Material to process: Begin
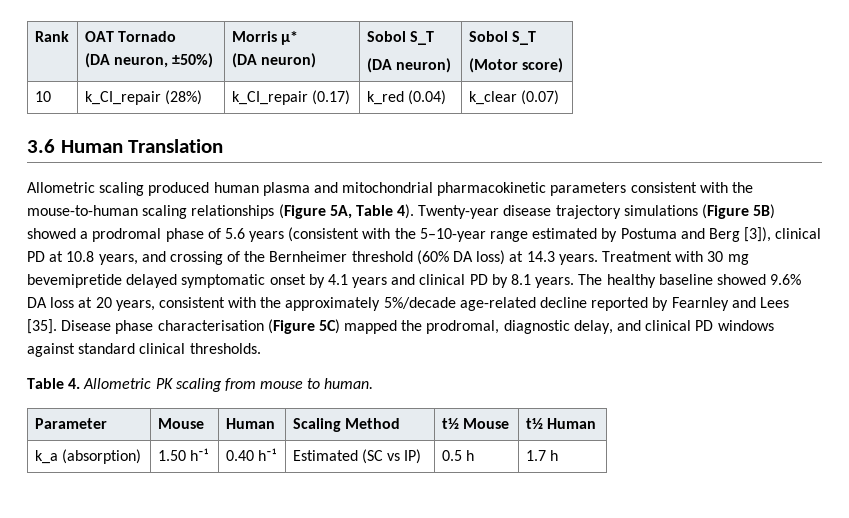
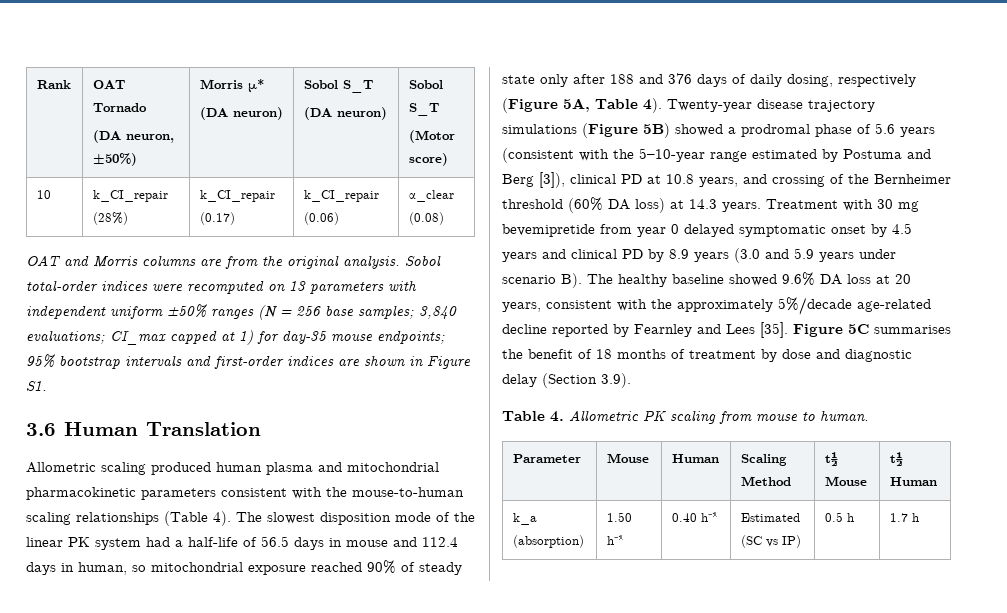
- 10 | k_CI_repair (28%) | k_CI_repair (0.17) | k_red (0.04) | k_clear (0.07)
+ 10 | k_CI_repair (28%) | k_CI_repair (0.17) | k_CI_repair (0.06) | α_clear (0.08)
+ OAT and Morris columns are from the original analysis. Sobol total-order indices were recomputed on 13 parameters with independent uniform ±50% ranges (N = 256 base samples; 3,840 evaluations; CI_max capped at 1) for day-35 mouse endpoints; 95% bootstrap intervals and first-order indices are shown in Figure S1.
- Allometric scaling produced human plasma and mitochondrial pharmacokinetic parameters consistent with the mouse-to-human scaling relationships (Figure 5A, Table 4).
+ Allometric scaling produced human plasma and mitochondrial pharmacokinetic parameters consistent with the mouse-to-human scaling relationships (Table 4). The slowest disposition mode of the linear PK system had a half-life of 56.5 days in mouse and 112.4 days in human, so mitochondrial exposure reached 90% of steady state only after 188 and 376 days of daily dosing, respectively (Figure 5A, Table 4).
- Treatment with 30 mg bevemipretide delayed symptomatic onset by 4.1 years and clinical PD by 8.1 years. The healthy baseline showed 9.6% DA loss at 20 years, consistent with the approximately 5%/decade age-related decline reported by Fearnley and Lees [35].
+ Treatment with 30 mg bevemipretide from year 0 delayed symptomatic onset by 4.5 years and clinical PD by 8.9 years (3.0 and 5.9 years under scenario B). The healthy baseline showed 9.6% DA loss at 20 years, consistent with the approximately 5%/decade age-related decline reported by Fearnley and Lees [35].
- Disease phase characterisation (Figure 5C) mapped the prodromal, diagnostic delay, and clinical PD windows against standard clinical thresholds.
+ Figure 5C summarises the benefit of 18 months of treatment by dose and diagnostic delay (Section 3.9).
Material to process: End
# Task prompt
Among the records, find all lines that include the string "mitochondrial" and return them.

# Expected answer
- Allometric scaling produced human plasma and mitochondrial pharmacokinetic parameters consistent with the mouse-to-human scaling relationships (Figure 5A, Table 4).
+ Allometric scaling produced human plasma and mitochondrial pharmacokinetic parameters consistent with the mouse-to-human scaling relationships (Table 4). The slowest disposition mode of the linear PK system had a half-life of 56.5 days in mouse and 112.4 days in human, so mitochondrial exposure reached 90% of steady state only after 188 and 376 days of daily dosing, respectively (Figure 5A, Table 4).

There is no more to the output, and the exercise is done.